Begin with the first line of the entries below and reproduce each line exactly, ending with the line that holds "- Unless you".

▶ Dataset content:
+++++
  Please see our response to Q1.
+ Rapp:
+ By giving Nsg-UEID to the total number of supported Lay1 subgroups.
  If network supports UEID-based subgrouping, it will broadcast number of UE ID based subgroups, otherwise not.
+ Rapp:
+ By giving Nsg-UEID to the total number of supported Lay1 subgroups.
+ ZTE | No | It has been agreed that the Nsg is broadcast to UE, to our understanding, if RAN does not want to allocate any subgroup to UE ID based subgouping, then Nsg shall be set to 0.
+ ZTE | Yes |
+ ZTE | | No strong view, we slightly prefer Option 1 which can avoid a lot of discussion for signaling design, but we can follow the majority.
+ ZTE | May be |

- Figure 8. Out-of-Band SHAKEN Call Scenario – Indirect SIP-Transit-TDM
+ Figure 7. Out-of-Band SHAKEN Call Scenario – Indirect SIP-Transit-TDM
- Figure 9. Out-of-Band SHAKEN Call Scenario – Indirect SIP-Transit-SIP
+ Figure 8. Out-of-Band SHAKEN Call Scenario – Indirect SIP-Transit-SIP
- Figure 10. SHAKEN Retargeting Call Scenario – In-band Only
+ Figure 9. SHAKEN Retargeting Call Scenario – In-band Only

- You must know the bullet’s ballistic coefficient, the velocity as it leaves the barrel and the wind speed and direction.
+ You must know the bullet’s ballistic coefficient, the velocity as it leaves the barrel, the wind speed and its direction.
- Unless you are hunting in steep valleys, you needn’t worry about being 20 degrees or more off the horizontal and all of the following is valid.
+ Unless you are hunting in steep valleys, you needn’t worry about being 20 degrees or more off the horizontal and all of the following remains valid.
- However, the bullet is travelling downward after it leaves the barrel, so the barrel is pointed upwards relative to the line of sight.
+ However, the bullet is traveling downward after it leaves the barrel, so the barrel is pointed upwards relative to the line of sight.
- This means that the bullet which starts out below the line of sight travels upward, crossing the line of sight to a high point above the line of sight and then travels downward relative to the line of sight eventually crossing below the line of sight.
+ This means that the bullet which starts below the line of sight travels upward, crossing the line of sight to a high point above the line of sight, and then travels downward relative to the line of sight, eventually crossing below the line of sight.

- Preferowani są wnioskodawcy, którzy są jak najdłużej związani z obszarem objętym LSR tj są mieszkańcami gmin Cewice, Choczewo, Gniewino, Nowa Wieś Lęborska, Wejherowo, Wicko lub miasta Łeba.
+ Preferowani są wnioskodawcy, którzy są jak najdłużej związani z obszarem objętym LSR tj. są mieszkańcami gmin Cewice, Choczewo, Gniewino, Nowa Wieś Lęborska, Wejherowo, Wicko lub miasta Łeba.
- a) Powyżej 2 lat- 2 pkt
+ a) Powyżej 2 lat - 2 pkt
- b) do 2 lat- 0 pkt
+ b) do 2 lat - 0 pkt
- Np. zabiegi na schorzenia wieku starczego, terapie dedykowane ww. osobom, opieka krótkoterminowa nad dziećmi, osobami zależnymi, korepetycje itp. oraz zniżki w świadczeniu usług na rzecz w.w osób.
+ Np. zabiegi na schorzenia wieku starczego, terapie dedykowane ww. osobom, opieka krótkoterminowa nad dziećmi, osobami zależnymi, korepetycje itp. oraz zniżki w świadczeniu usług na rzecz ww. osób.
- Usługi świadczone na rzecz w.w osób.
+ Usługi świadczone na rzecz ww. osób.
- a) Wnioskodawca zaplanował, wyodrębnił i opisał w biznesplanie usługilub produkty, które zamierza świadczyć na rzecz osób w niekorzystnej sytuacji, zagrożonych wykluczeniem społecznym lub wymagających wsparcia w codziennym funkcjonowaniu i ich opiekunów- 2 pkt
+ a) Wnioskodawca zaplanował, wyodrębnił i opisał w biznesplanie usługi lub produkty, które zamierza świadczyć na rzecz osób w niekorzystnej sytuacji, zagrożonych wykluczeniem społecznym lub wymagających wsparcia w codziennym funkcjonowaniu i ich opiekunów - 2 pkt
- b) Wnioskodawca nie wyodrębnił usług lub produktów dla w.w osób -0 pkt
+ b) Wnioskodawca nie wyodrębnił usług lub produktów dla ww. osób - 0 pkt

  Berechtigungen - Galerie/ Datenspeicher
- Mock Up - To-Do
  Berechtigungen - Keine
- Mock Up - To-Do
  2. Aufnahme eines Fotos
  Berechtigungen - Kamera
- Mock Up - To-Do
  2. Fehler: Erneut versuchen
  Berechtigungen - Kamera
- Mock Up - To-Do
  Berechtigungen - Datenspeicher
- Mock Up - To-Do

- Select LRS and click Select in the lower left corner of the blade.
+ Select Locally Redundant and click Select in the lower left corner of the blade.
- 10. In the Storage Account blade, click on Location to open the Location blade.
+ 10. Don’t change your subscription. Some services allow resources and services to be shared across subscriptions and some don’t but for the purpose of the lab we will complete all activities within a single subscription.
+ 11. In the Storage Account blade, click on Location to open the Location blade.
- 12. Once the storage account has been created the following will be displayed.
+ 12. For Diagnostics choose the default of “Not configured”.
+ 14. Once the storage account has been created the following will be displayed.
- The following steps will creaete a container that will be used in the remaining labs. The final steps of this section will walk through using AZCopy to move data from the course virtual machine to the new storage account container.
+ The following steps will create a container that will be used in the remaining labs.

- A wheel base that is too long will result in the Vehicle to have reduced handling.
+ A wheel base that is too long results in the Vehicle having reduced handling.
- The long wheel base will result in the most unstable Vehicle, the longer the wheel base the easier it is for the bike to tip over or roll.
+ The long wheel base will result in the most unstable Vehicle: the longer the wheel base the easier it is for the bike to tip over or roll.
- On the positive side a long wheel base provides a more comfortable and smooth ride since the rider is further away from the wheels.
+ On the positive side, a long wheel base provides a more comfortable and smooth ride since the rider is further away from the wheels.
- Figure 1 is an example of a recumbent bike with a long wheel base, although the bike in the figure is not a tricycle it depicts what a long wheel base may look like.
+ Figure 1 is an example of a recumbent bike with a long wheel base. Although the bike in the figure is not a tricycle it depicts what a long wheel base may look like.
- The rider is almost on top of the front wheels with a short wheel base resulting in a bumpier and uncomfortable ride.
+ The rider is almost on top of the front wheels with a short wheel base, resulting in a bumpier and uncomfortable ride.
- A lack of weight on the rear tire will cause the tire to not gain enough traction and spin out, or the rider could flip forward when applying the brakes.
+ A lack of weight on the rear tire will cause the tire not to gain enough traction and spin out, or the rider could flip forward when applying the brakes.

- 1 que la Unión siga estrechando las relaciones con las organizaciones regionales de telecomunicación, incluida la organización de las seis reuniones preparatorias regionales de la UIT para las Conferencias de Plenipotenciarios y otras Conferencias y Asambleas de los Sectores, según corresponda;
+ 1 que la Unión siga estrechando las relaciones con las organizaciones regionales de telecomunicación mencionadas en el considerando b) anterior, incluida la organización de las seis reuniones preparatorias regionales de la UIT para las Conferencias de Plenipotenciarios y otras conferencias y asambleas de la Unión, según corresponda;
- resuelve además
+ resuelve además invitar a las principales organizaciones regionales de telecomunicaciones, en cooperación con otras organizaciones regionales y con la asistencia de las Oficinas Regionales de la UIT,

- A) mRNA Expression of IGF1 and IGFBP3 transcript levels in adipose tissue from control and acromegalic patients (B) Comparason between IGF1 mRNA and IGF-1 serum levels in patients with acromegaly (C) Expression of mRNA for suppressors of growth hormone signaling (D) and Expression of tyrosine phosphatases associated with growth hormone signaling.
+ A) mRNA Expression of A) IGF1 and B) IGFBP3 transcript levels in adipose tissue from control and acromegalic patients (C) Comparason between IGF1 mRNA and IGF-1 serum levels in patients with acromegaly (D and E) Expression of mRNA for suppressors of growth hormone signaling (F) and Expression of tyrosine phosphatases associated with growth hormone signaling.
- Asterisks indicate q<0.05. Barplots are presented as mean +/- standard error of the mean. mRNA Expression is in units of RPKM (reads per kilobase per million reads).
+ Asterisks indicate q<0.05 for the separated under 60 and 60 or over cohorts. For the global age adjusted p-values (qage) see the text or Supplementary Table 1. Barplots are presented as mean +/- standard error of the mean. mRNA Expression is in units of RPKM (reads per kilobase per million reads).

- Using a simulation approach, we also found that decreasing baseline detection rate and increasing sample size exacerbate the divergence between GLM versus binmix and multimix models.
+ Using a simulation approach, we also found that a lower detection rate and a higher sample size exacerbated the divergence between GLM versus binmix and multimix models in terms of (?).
+++++
▶ Expected answer:
  Please see our response to Q1.
+ Rapp:
+ By giving Nsg-UEID to the total number of supported Lay1 subgroups.
  If network supports UEID-based subgrouping, it will broadcast number of UE ID based subgroups, otherwise not.
+ Rapp:
+ By giving Nsg-UEID to the total number of supported Lay1 subgroups.
+ ZTE | No | It has been agreed that the Nsg is broadcast to UE, to our understanding, if RAN does not want to allocate any subgroup to UE ID based subgouping, then Nsg shall be set to 0.
+ ZTE | Yes |
+ ZTE | | No strong view, we slightly prefer Option 1 which can avoid a lot of discussion for signaling design, but we can follow the majority.
+ ZTE | May be |

- Figure 8. Out-of-Band SHAKEN Call Scenario – Indirect SIP-Transit-TDM
+ Figure 7. Out-of-Band SHAKEN Call Scenario – Indirect SIP-Transit-TDM
- Figure 9. Out-of-Band SHAKEN Call Scenario – Indirect SIP-Transit-SIP
+ Figure 8. Out-of-Band SHAKEN Call Scenario – Indirect SIP-Transit-SIP
- Figure 10. SHAKEN Retargeting Call Scenario – In-band Only
+ Figure 9. SHAKEN Retargeting Call Scenario – In-band Only

- You must know the bullet’s ballistic coefficient, the velocity as it leaves the barrel and the wind speed and direction.
+ You must know the bullet’s ballistic coefficient, the velocity as it leaves the barrel, the wind speed and its direction.
- Unless you are hunting in steep valleys, you needn’t worry about being 20 degrees or more off the horizontal and all of the following is valid.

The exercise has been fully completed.